İçimdeki Sesler

Paramparça

17 Ocak 2024

Yazı: Paramparça | Yazan: DemetAlbayrakoğlu

Hangi parçamı alıp da sarmalasam ki? Nereye elimi atsam kabuk tutmuş başka bir yaram elimde kalıyor sanki. Acılarım amma da çokmuş. Üzerine örtmeye çalıştığım, zamanla unuttuğumu sandığım acılarım. Ama bak, hayatta kötü giden bir olay karşısında nasıl da hemen dağılıveriyorum. Aslında o anda yaşadığım acı, yaşamış olduğum başka bir acıyı tetikliyor ve onu hatırlatıyor bana. Onu hatırlayınca diğerleri de peşi sıra geliyor. Off, nasıl çıkıvereceğim bu işin içinden, bilmiyorum. Düşünmekten beynim sanki patladı ve parçaları yerden alıp birleştirmeye çalışıyorum. Başaracağım da sanki. Allah aşkına o kadar kolay mı bu iş? Bu hayat denilen yolu tek başına yürümek.
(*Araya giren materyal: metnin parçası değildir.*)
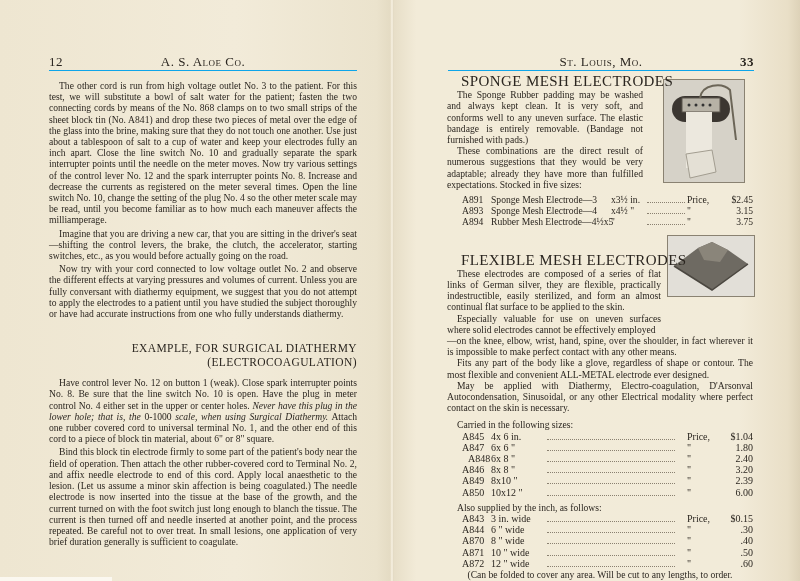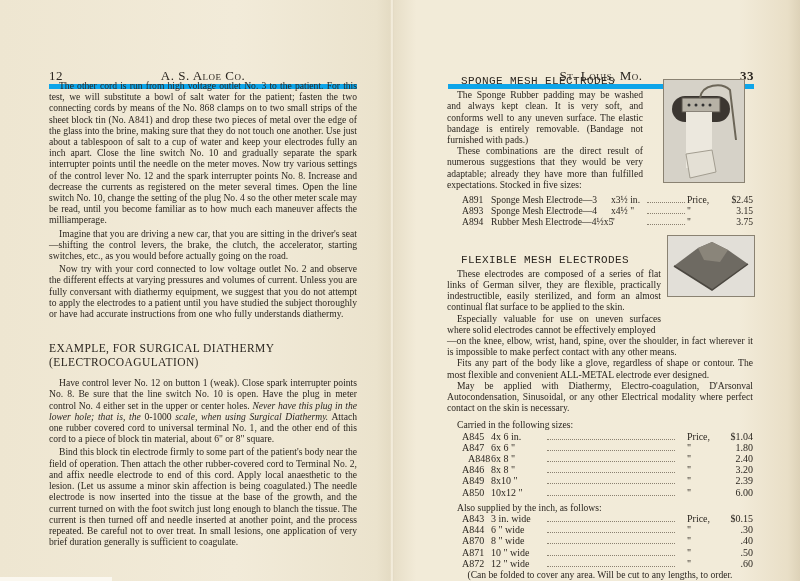"12" .header { border-bottom: 5px solid #0ea5e9 -> 1px solid #0ea5e9; top: 68px -> 54px }
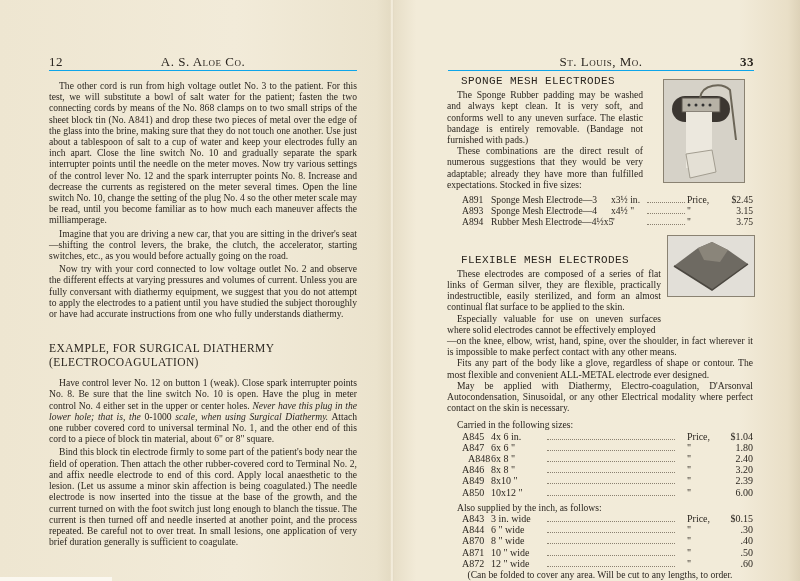"SPONGE MESH ELECTRODES" .r-title { font-family: Liberation Mono, monospace -> none; font-size: 11px -> 15px }
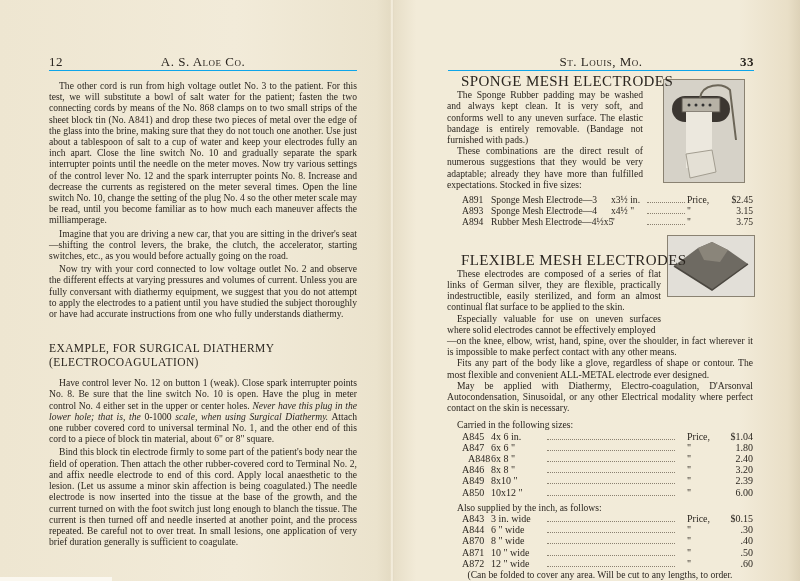"EXAMPLE, FOR SURGICAL DIATHERMY" .section-title { text-align: left -> right }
Hiç mecalim de yok, çok yorgunum. Taburenin üstünde, beynimi yormadan sadece saatlerce oturmak istiyorum. İçimden hiçbir şey yapmak gelmiyor. Böyle oturdukça; içimde ne kadar çok halledemediğim, üstesinden gelemediğim olay biriktirdiğimi anlıyorum. Nasıl da bir anda böyle dağılıverdim.

Birdenbire mi oldu sence bütün bunlar?

Ruhun sinyallerini çok önceden vermeye başlamıştı sana. Dışarı çıkmak istemeyişin, evde tek başına olmayı sevmen, geceleri uykuya bir türlü dalamaman, panik atak gibi nefes alamıyor gibi hissetmen, gecenin bir körü pencereyi açıp derin derin nefes almaya çalışman, arayanlara dönmek istememen, kaçıp uzaklaşmak istemen.
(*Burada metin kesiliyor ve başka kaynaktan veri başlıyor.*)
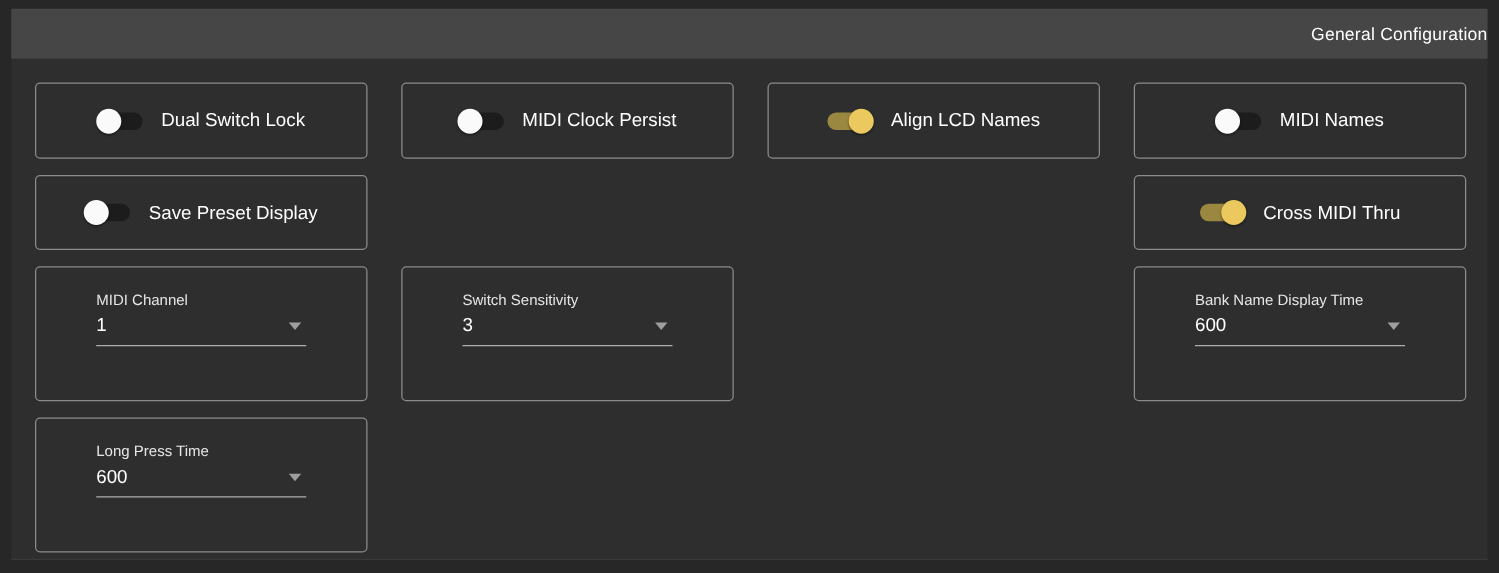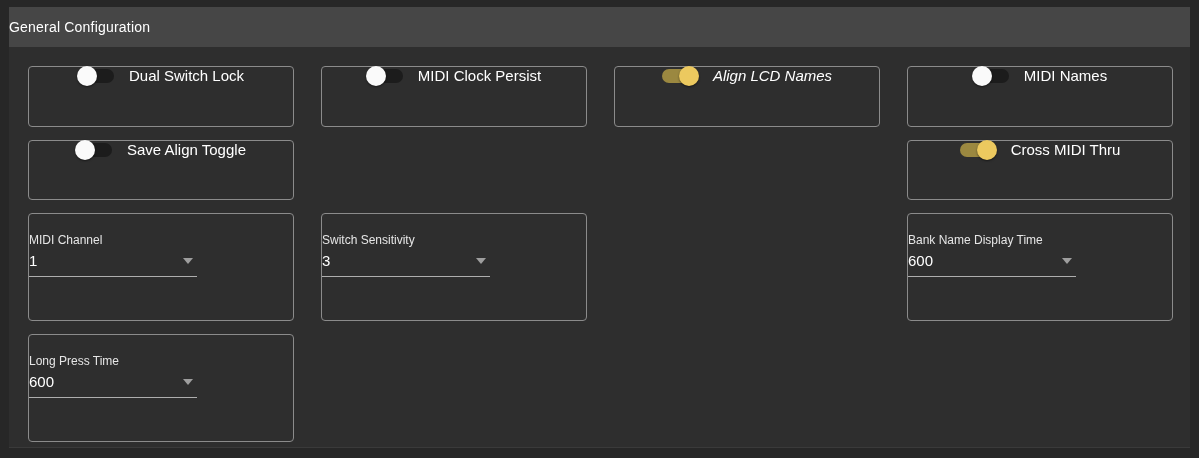"General Configuration" .header-bar { justify-content: flex-start -> flex-end }
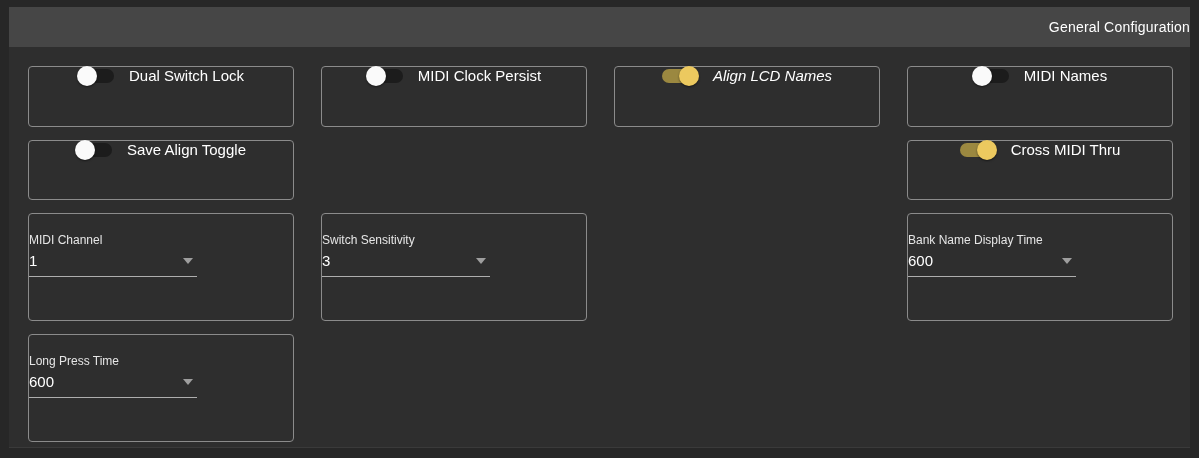"Dual Switch Lock" .card { align-items: flex-start -> center }
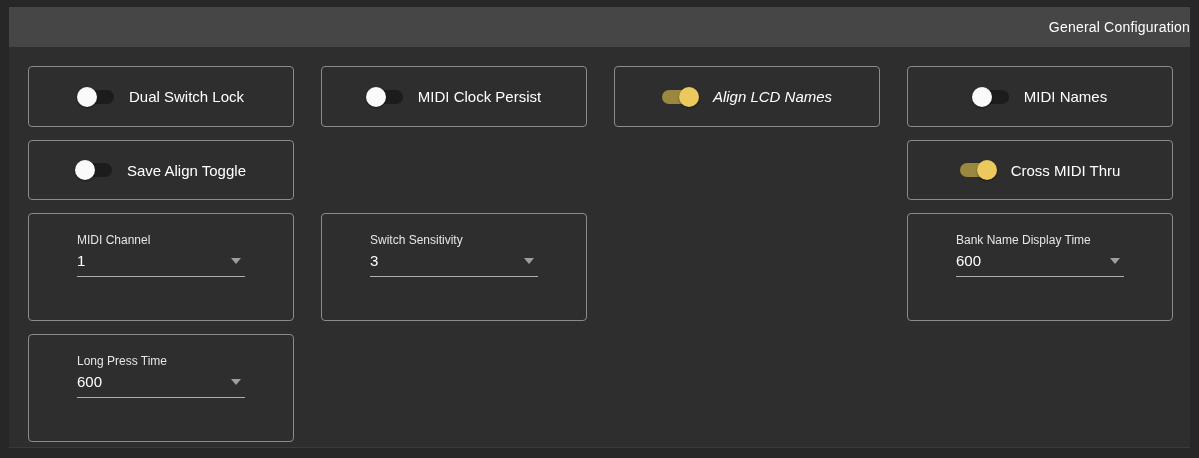"Align LCD Names" .col-3 { font-style: italic -> none }
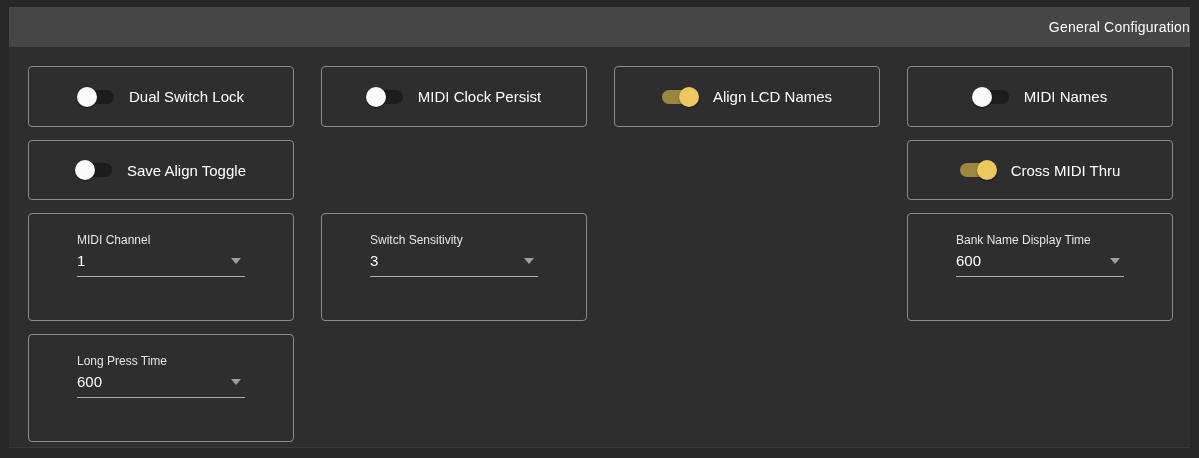"Save Align Toggle" span.switch-label { text: Align Toggle -> Preset Display }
Kimden kaçmak istiyorsun? Nereye gideceksin peki?

Sanıyor musun ki aynı kafayla uzaklara gittiğinde bir şeyler değişecek ve iyileşmeye başlayacaksın? Önce, bu kırık dökük parçalarını birleştirmen gerek, iyileşme yolunda adım atmak için. Kimse senin adına bunu yapmayacak, yani bir kurtarıcın olmayacak. Evde tek başına oturduğunda ve kapı çaldığında beklediğin o kurtarıcıyı karşında bulamayacaksın. Bu kadar kolaycılığa kaçma artık. Bir silkelen ve kendine gel. Silkelendiğinde, o kırık dökük parçalarının yerlere saçılacağını ve bir daha asla toplayamayacağını düşünüyorsun içten içe, değil mi? Düşünme artık. Başla bir yerden.

Psikiyatristse psikiyatrist, dostsa dost.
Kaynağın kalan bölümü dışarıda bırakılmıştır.